The purpose of the second question is to clarify, in the case of an entity that carries out both taxable economic activities and exempt activities within the context as sovereign public authority, whether - in the case of dispute - the provision of services free of charge to the foundation (as sovereign public authority) is taxable under Article 6(2) of the Sixth Directive.
In her answer to the first question the GA recommends - as she did in the aforementioned parallel proceeding - the court rule that the German provision is not in line with EU law. - Persons who are legally independent but closely linked by financial, economic, and organizational ties may be treated as a VAT group and as one taxable person. On the other hand, the above provision of the Sixth Directive would not preclude that each member of that VAT group continues to be an independent taxable person. But that provision precludes national rules (i. e. the German VAT Act) where only the controlling company of the VAT group is identified as the taxable person for the whole VAT group, whereas the other members of that group are considered as non-taxable members.
The AG points out that the disputed provision in Sec. 2(2) no. 2 of the German VAT Act, whereby the controlling company is treated as the sole taxable person, goes way beyond the mere simplification of taxation of affiliated companies. This provision in the VAT Act ignores, first, the independent legal identity of each of the related companies and, second, their potential specifics, such as public bodies (here: the foundation). Moreover, it restricts the freedom of the tax group (VAT group) to appoint its representative.

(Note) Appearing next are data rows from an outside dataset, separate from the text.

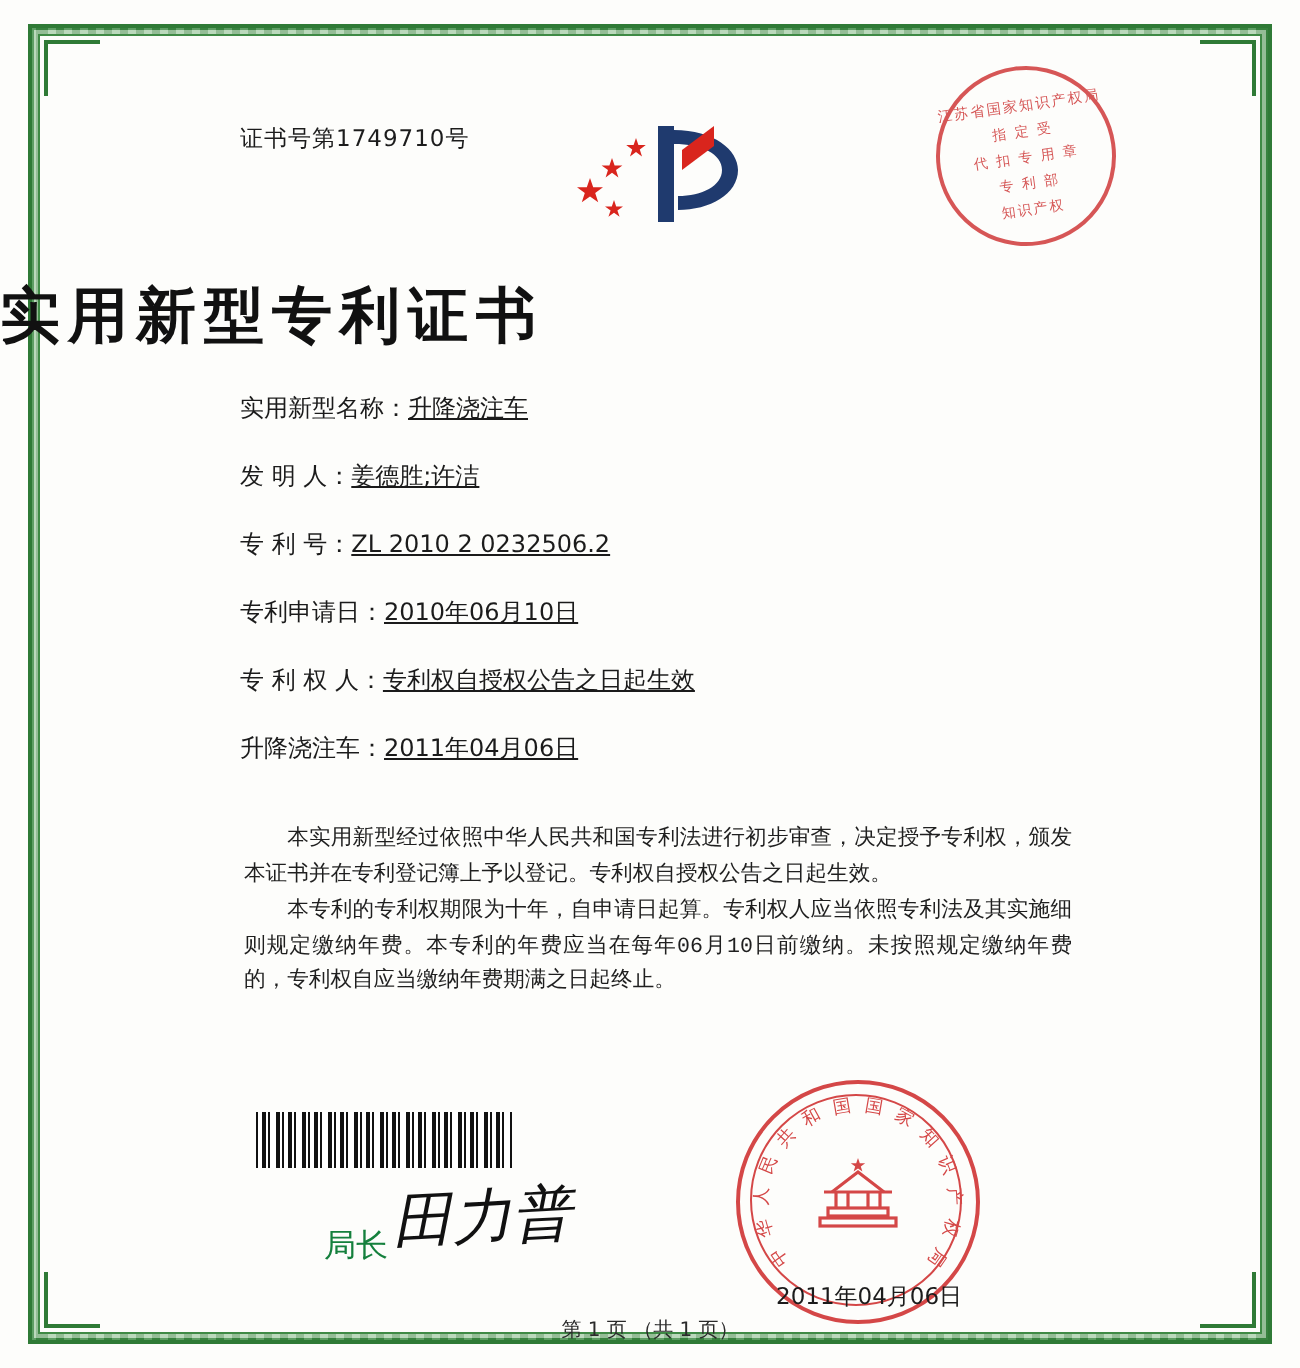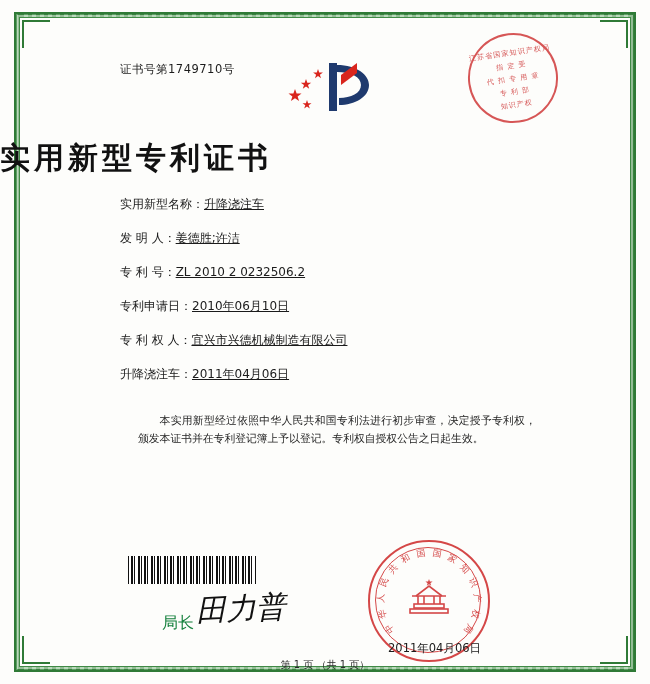--- a/index.html
+++ b/index.html
@@ -301,7 +301,7 @@
       <span class="field-label">专利申请日：</span><span class="field-value">2010年06月10日</span>
     </div>
     <div class="field-row">
-      <span class="field-label">专 利 权 人：</span><span class="field-value">宜兴市兴德机械制造有限公司</span>
+      <span class="field-label">专 利 权 人：</span><span class="field-value">专利权自授权公告之日起生效</span>
     </div>
     <div class="field-row">
       <span class="field-label">升降浇注车：</span><span class="field-value">2011年04月06日</span>

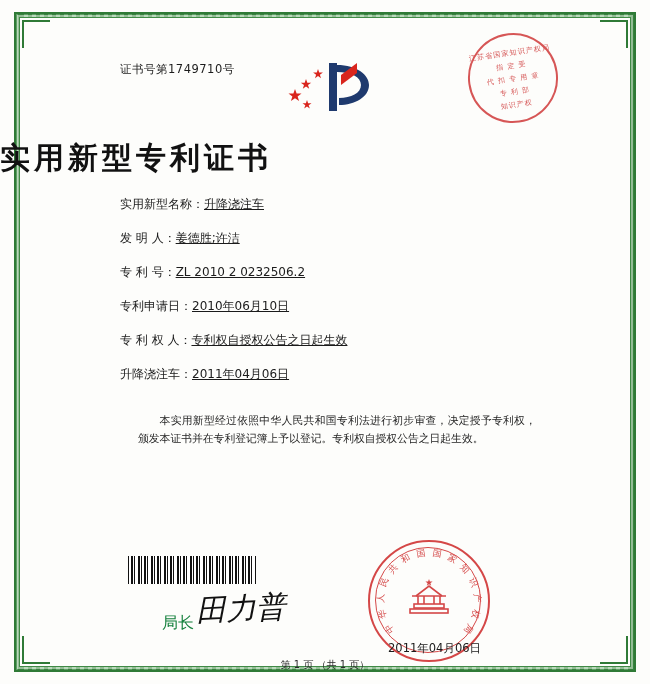--- a/index.html
+++ b/index.html
@@ -153,8 +153,9 @@
     text-align: justify;
   }
   .body-text p {
-    margin: 0 0 1px 16px;
+    margin: 0 0 1px 0;
     text-indent: 2em;
+    font-family: Liberation Mono, monospace;
   }
 
   

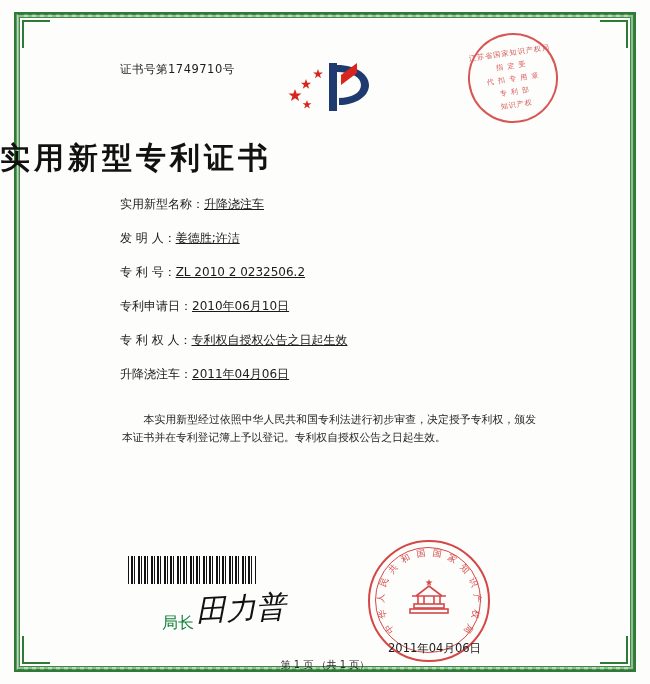--- a/index.html
+++ b/index.html
@@ -311,6 +311,7 @@
 
   <div class="body-text">
     <p>本实用新型经过依照中华人民共和国专利法进行初步审查，决定授予专利权，颁发本证书并在专利登记簿上予以登记。专利权自授权公告之日起生效。</p>
+    <p>本专利的专利权期限为十年，自申请日起算。专利权人应当依照专利法及其实施细则规定缴纳年费。本专利的年费应当在每年06月10日前缴纳。未按照规定缴纳年费的，专利权自应当缴纳年费期满之日起终止。</p>
   </div>
 
   <div class="barcode"></div>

It follows from the answer given to the first question that there is no need to answer question 2. For the sake of completeness, however, the GA points out that Art. 6(2), first sentence, letter b of the Sixth Directive (according to which services provided free of charge are treated as services provided for consideration and thus are taxable) is not applicable to the sovereign activities of the foundation, i.e., to its non-economic activities (for more details, see point 45 et seq. of the Opinion).